▶ **Assignment**:
Every line in the data below from the one containing "font-size: 12.5px;" down to the one containing "width: 32px; height: 32px;", both included, must be retyped exactly; no other line is to appear.
---------- Available data ----------
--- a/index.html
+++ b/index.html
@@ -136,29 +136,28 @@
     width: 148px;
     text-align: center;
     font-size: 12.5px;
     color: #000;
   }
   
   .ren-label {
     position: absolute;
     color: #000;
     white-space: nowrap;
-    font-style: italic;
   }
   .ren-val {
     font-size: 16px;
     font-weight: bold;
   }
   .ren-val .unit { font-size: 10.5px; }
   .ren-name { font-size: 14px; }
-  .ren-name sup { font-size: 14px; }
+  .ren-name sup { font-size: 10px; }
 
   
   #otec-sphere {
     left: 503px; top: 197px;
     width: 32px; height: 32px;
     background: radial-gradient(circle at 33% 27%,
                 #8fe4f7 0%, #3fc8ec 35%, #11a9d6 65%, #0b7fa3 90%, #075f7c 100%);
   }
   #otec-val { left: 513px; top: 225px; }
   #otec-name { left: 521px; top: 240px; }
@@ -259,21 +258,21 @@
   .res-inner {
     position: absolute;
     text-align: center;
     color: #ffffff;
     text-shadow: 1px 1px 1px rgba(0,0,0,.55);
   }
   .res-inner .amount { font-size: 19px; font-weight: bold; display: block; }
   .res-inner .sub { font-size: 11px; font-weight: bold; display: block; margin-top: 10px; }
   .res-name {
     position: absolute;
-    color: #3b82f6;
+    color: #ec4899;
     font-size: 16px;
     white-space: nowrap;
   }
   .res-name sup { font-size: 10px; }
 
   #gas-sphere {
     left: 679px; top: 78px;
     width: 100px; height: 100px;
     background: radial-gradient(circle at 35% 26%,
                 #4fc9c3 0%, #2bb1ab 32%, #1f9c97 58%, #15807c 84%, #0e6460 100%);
----------
---------- Available data ----------
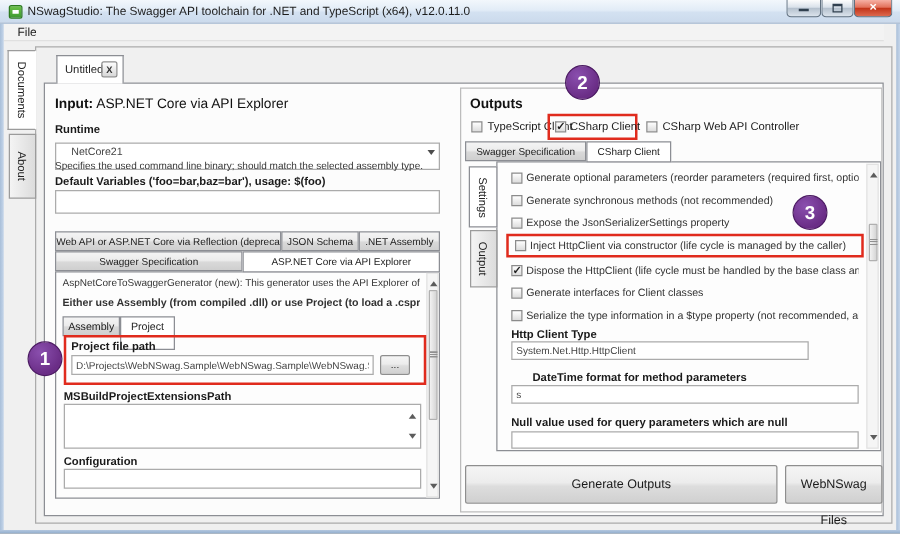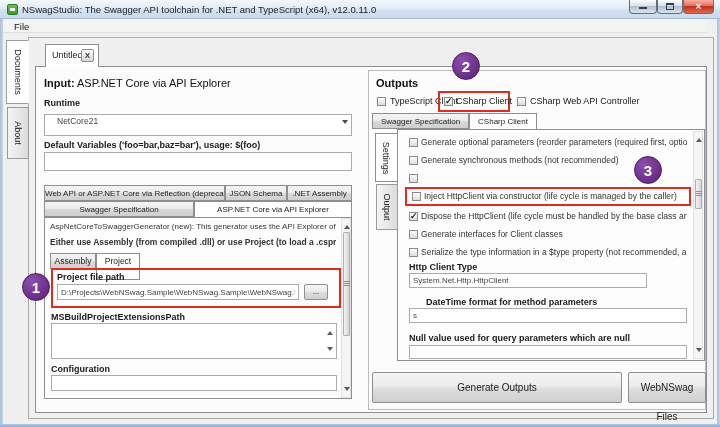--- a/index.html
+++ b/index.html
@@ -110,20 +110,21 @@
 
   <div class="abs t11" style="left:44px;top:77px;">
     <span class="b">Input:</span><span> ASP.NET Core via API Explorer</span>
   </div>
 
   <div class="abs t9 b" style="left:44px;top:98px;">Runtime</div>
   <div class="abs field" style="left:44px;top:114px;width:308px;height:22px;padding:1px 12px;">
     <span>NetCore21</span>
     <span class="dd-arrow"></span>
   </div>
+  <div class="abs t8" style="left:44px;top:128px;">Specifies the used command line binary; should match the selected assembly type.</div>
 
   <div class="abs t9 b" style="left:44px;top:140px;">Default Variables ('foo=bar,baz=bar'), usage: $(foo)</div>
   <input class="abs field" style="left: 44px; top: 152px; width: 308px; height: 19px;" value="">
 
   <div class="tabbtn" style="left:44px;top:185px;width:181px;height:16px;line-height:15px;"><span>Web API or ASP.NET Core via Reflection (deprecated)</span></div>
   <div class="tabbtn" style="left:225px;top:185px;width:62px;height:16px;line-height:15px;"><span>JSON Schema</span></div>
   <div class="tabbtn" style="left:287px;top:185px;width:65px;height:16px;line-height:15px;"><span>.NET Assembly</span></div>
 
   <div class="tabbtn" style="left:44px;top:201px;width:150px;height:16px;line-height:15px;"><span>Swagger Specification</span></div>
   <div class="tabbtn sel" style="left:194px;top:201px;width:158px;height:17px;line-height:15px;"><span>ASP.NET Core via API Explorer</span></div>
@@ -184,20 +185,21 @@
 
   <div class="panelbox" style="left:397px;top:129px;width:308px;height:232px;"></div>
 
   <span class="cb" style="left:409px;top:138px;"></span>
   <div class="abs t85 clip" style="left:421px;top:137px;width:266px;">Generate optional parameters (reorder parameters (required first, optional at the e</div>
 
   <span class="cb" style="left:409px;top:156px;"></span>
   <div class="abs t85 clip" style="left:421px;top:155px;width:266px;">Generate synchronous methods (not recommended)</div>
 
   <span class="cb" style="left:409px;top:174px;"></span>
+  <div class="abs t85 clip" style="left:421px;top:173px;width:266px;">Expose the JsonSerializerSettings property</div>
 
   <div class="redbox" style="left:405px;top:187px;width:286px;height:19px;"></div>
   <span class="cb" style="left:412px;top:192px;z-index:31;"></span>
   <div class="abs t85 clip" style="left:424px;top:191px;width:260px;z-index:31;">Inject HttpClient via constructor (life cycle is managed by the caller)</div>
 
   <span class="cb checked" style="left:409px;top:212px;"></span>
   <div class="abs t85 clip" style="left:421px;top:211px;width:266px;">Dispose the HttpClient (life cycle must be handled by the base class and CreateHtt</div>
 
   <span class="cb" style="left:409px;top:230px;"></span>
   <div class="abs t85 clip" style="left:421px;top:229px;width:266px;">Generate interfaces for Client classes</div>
----------
▶ **Expected answer**:
     font-size: 12.5px;
     color: #000;
   }
   
   .ren-label {
     position: absolute;
     color: #000;
     white-space: nowrap;
-    font-style: italic;
   }
   .ren-val {
     font-size: 16px;
     font-weight: bold;
   }
   .ren-val .unit { font-size: 10.5px; }
   .ren-name { font-size: 14px; }
-  .ren-name sup { font-size: 14px; }
+  .ren-name sup { font-size: 10px; }
 
   
   #otec-sphere {
     left: 503px; top: 197px;
     width: 32px; height: 32px;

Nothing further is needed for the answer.